Multiwan + QOS (Voip etc) on hEX

I wonder if anyone could help point me in the right direction to get started on a configuration?

Our office is out in the countryside with relatively poor broadband (10Mbps down, 1Mbps up).
As we work with a lot of data we need to run multiple DSL lines to get the bandwidth we need. We currently have two lines from different providers with plans for a third.
To make matters more complex, we also have no mobile phone service so need to use Femtocells/boost boxes for mobile coverage and we use VOIP phones .

I’d recently purchased a Mikrotik hEX router to see if it might help with better QOS vs our current TPlink router. (R470t+) to allow us to have good quality voip as well as as much bandwidth as possible. (if it works we’ll buy a bigger router :wink:

There are two phases to the plan, the first is simply to replicate what we have, but with better QOS control, and the second phase is to add a third DSL line.

We have about 15 computers in the office doing everything you might expect in a busy small data science company (from SSH to large files transfers overnight with lots of voip and web in between)
There are 6 IP phones on the same LAN and using the same IP subnet but with their own range of addresses.

I would like to share the bandwidth between two lines as evenly as possible.
I would like several queues for traffic, with the highest priority to VOIP traffic from dedicated devices (voip phones and boost boxes… these have fixed IP addresses within a defined “voip” range on our LAN). The lowest priority would be file transfers, including knowing when a desktop is downloading something huge via http (or windows updates).
Ideally we would have control over bandwidth limits and priority for at least two or three other queues… so maybe a total of 5?

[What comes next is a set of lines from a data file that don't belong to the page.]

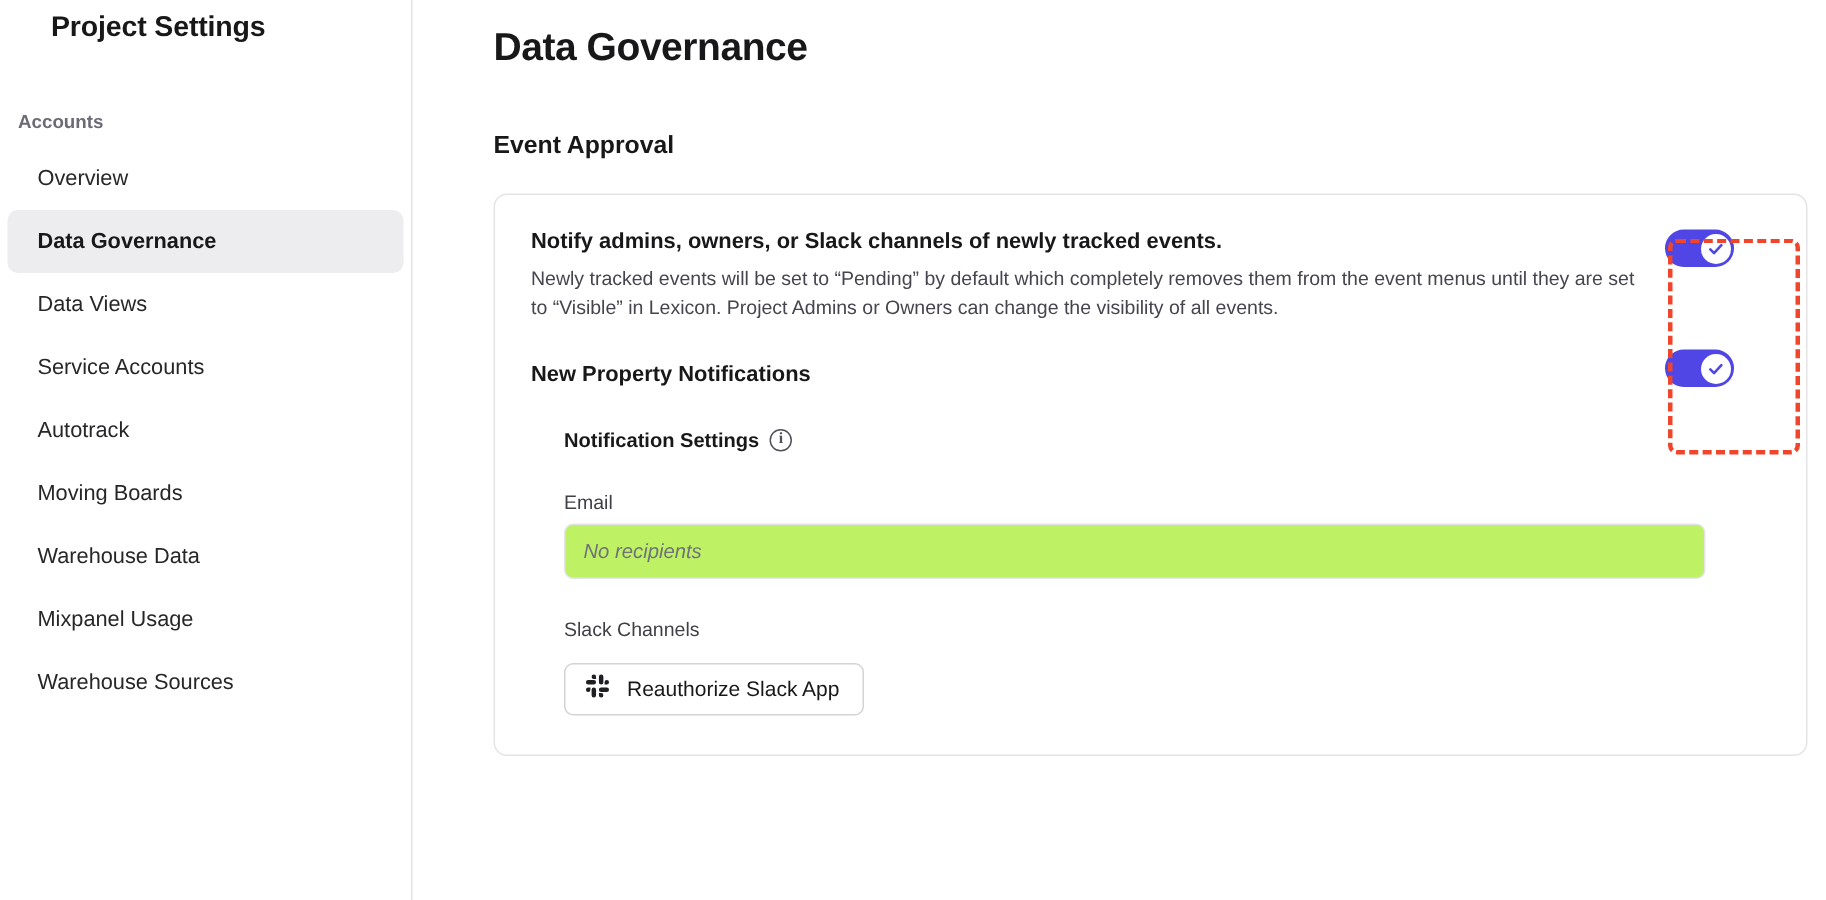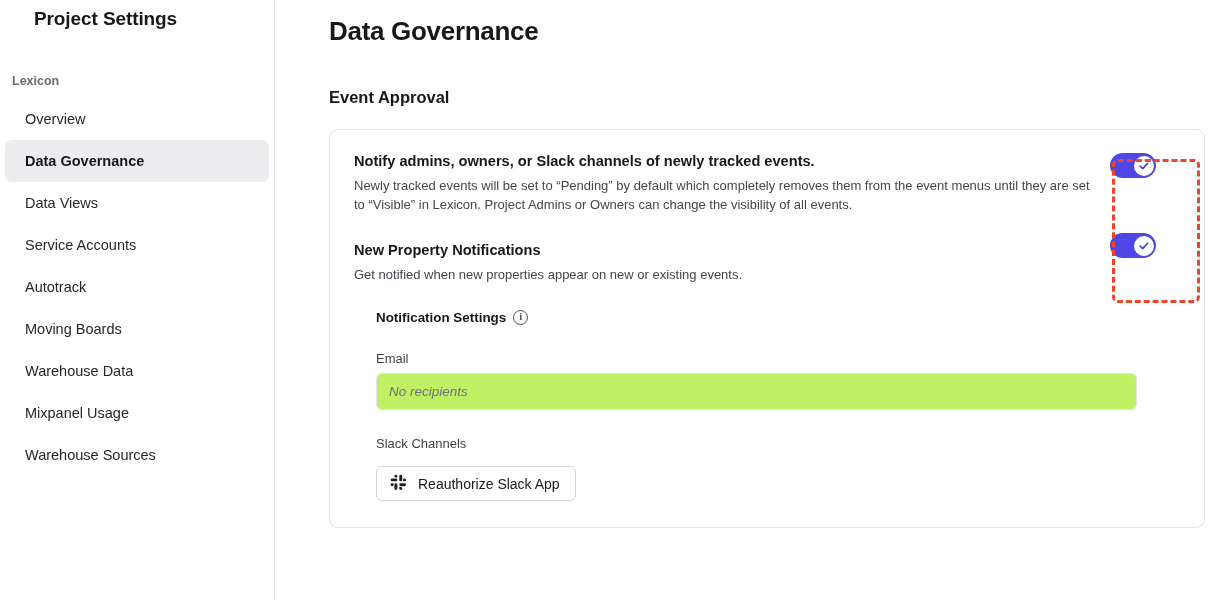--- a/index.html
+++ b/index.html
@@ -204,7 +204,7 @@
 
   <aside class="sidebar">
     <div class="sidebar-title">Project Settings</div>
-    <div class="sidebar-section-label">Lexicon</div>
+    <div class="sidebar-section-label">Accounts</div>
     <ul class="nav">
       <li class="nav-item">
           <span>Overview</span>

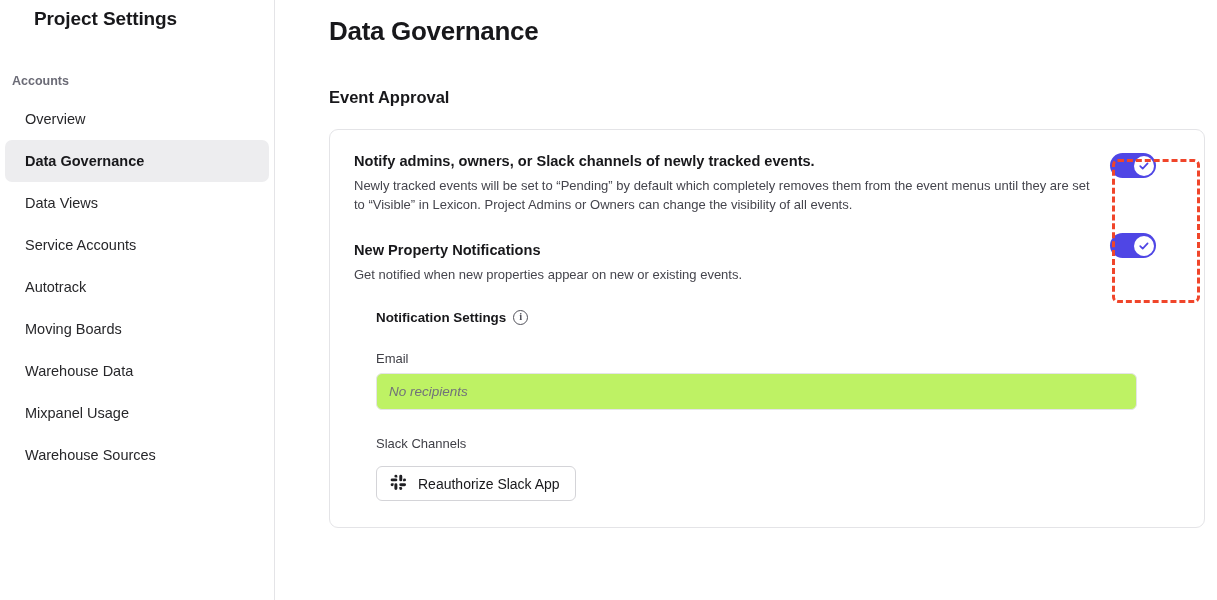--- a/index.html
+++ b/index.html
@@ -252,7 +252,6 @@
       <div class="row gap-2">
         <div class="row-text">
           <div class="row-title">New Property Notifications</div>
-          <div class="row-desc">Get notified when new properties appear on new or existing events.</div>
         </div>
       </div>
 

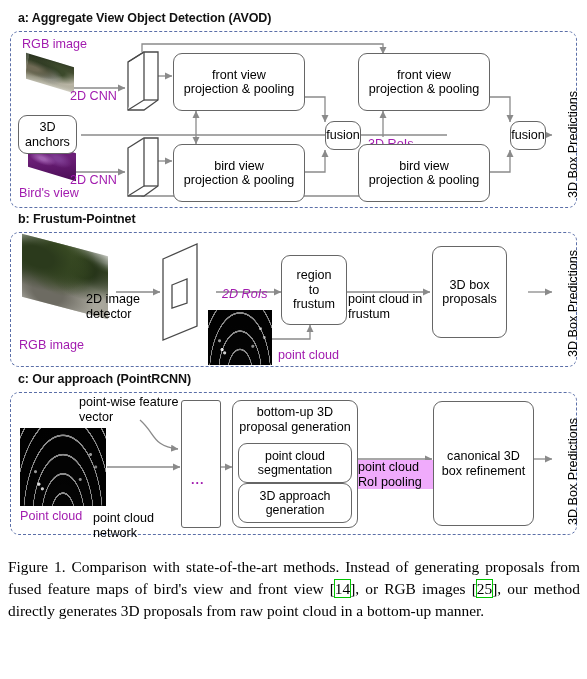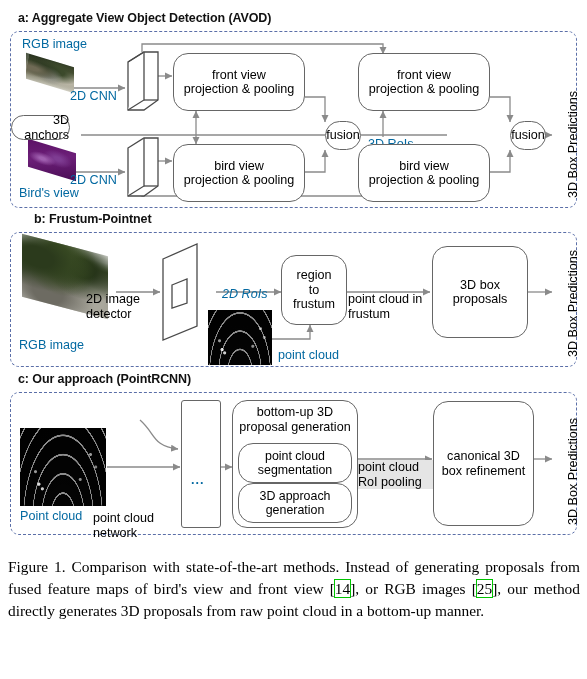--- a/index.html
+++ b/index.html
@@ -34,7 +34,7 @@
   
   .lbl{
     position:absolute;font-size:12.6px;line-height:14.5px;
-    color:#0369a1;white-space:nowrap;background:transparent;
+    color:#a21caf;white-space:nowrap;background:transparent;
   }
   .lbl2{position:absolute;font-size:12.6px;line-height:14.5px;text-align:left;color:#000;}
 

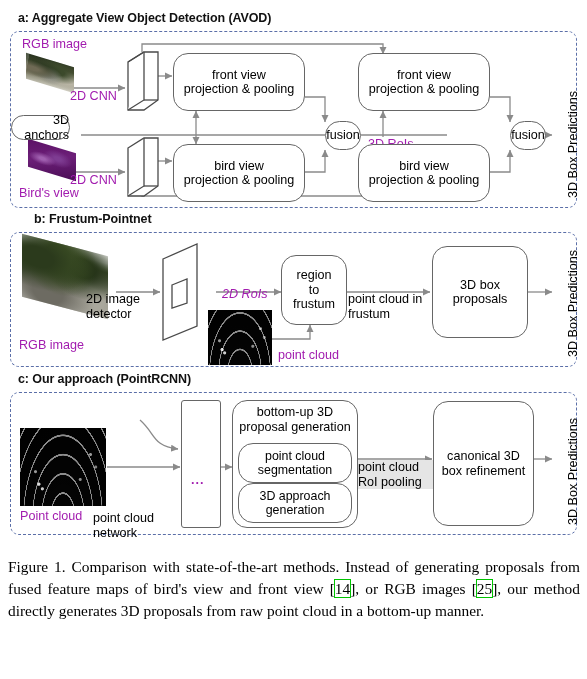--- a/index.html
+++ b/index.html
@@ -24,7 +24,7 @@
   
   .rbox{
     position:absolute;box-sizing:border-box;
-    border:1.5px solid #666;border-radius:15px;background:#fff;
+    border:1.5px solid #666;border-radius:9px;background:#fff;
     display:flex;flex-direction:column;align-items:center;justify-content:center;
     font-size:12.6px;line-height:14.5px;color:#000;text-align:center;
   }

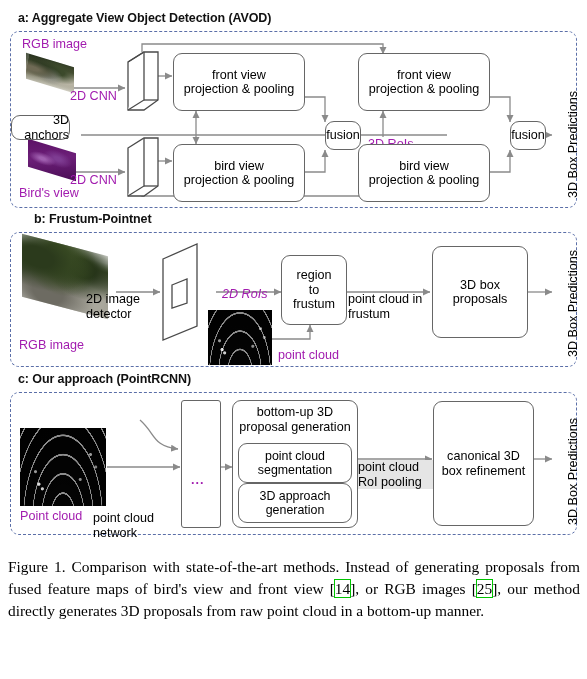--- a/index.html
+++ b/index.html
@@ -222,7 +222,7 @@
   <div class="lbl" style="left:70px;top:173px;">2D CNN</div>
   <div class="lbl" style="left:19px;top:186px;">Bird's view</div>
 
-  <div class="rbox" style="left:11px;top:115px;width:59px;height:25px;align-items:flex-end;">
+  <div class="rbox" style="left:18px;top:115px;width:59px;height:39px;">
     <span>3D</span>
     <span>anchors</span>
   </div>

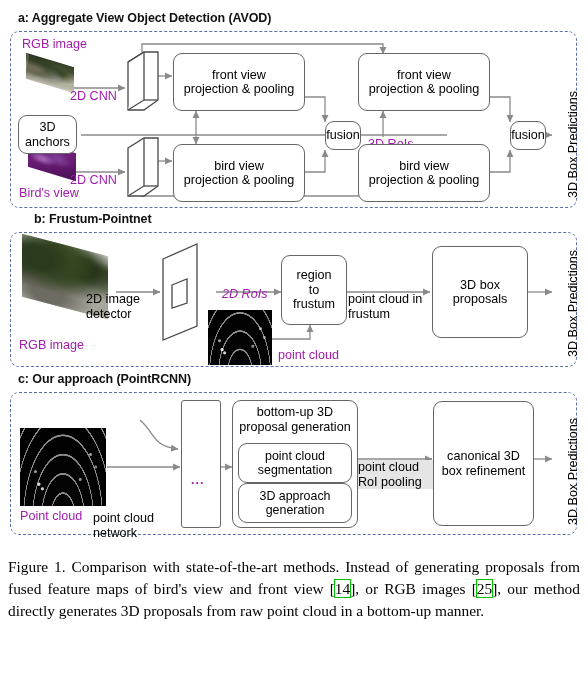--- a/index.html
+++ b/index.html
@@ -259,7 +259,7 @@
 
   <div class="vlabel" style="left:566px;top:198px;">3D Box Predictions</div>
 
-  <div class="panel-head" style="left:34px;top:212px;">b: Frustum-Pointnet</div>
+  <div class="panel-head" style="left:18px;top:212px;">b: Frustum-Pointnet</div>
   <div class="panel" style="left:10px;top:232px;width:567px;height:135px;"></div>
 
   <div class="shear-rgb2" style="left:22px;top:245px;width:86px;height:63px;"></div>

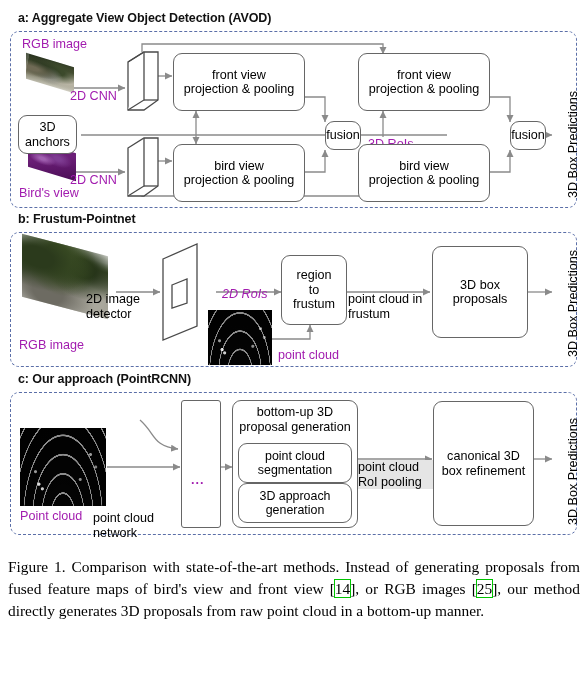--- a/index.html
+++ b/index.html
@@ -286,7 +286,7 @@
     <span>in frustum</span>
   </div>
 
-  <div class="rbox" style="left:432px;top:246px;width:96px;height:92px;">
+  <div class="rbox" style="left:432px;top:246px;width:75px;height:92px;">
     <span>3D box</span>
     <span>proposals</span>
   </div>

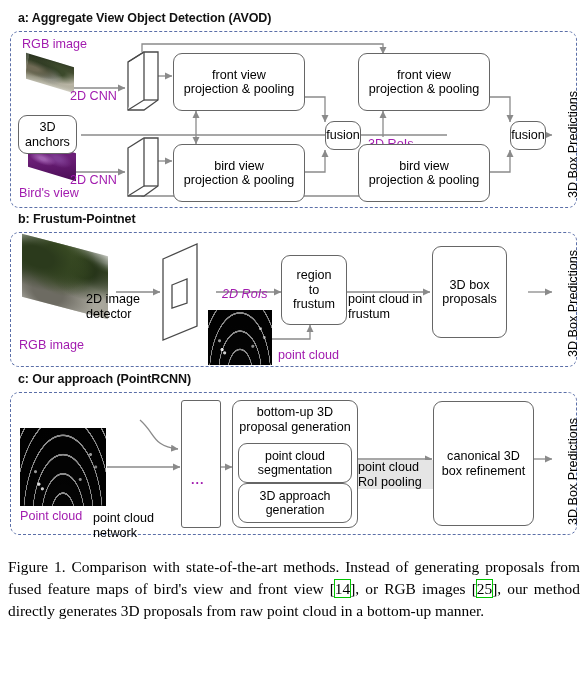--- a/index.html
+++ b/index.html
@@ -296,6 +296,10 @@
   <div class="panel-head" style="left:18px;top:372px;">c: Our approach (PointRCNN)</div>
   <div class="panel" style="left:10px;top:392px;width:567px;height:143px;"></div>
 
+  <div class="lbl2" style="left:79px;top:395px;width:100px;">
+    <span>point-wise</span>
+    <span>feature vector</span>
+  </div>
 
   <div class="pc" style="left:20px;top:428px;width:86px;height:78px;"></div>
   <div class="lbl" style="left:20px;top:509px;">Point cloud</div>

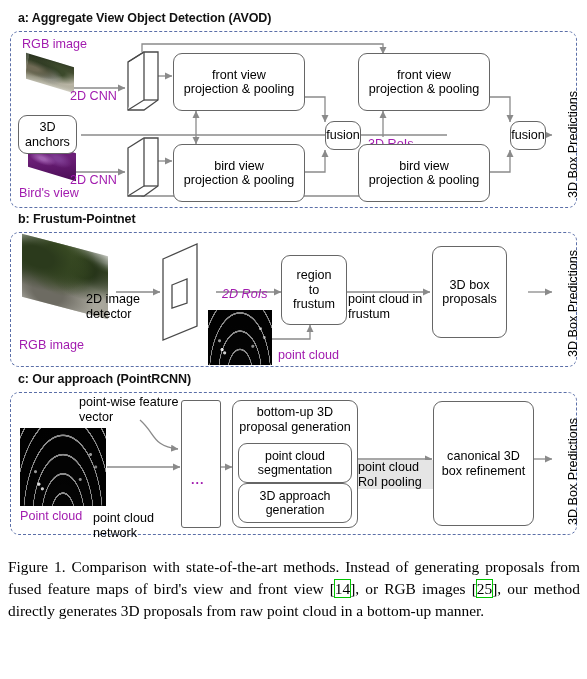--- a/index.html
+++ b/index.html
@@ -325,7 +325,7 @@
     <span>generation</span>
   </div>
 
-  <div class="lbl2" style="left:358px;top:460px;width:78px;background:#e5e5e5;">
+  <div class="lbl2" style="left:358px;top:460px;width:78px;background:#f0abfc;">
     <span>point cloud</span>
     <span>RoI pooling</span>
   </div>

Where should I begin to understand both QOS configuration and multiwan load balancing?

(one of the wan links is via a routed connection to the ISP’s router (BT) and the other is via a PPPoE connection (HG612 modem).. does that complicate things? I prefer the PPPoE solution as it gives the router it’s proper (fixed) IP address)

  1. once that is working I would like to add a third DSL line.
    However, if the mikrotik will support it, I would like the VOIP traffic and one or two selected PC’s to use that line most of the time, but in the event of a failure on WAN1 Or WAN2 this third line would also become a failover line.
    Is this even possible?

Also on the wishlist:
VPN server support to allow us to connect to the office from remote locations (anyone tested the hEX throughput?)
Line failure notification? (we use PRTG internally but the router will mask a line failure as it switches over traffic automatically)

ok.. not much luck with that one :slight_smile:
could anyone point me to the most relevant manual pages or examples of someone accomplishing something similar?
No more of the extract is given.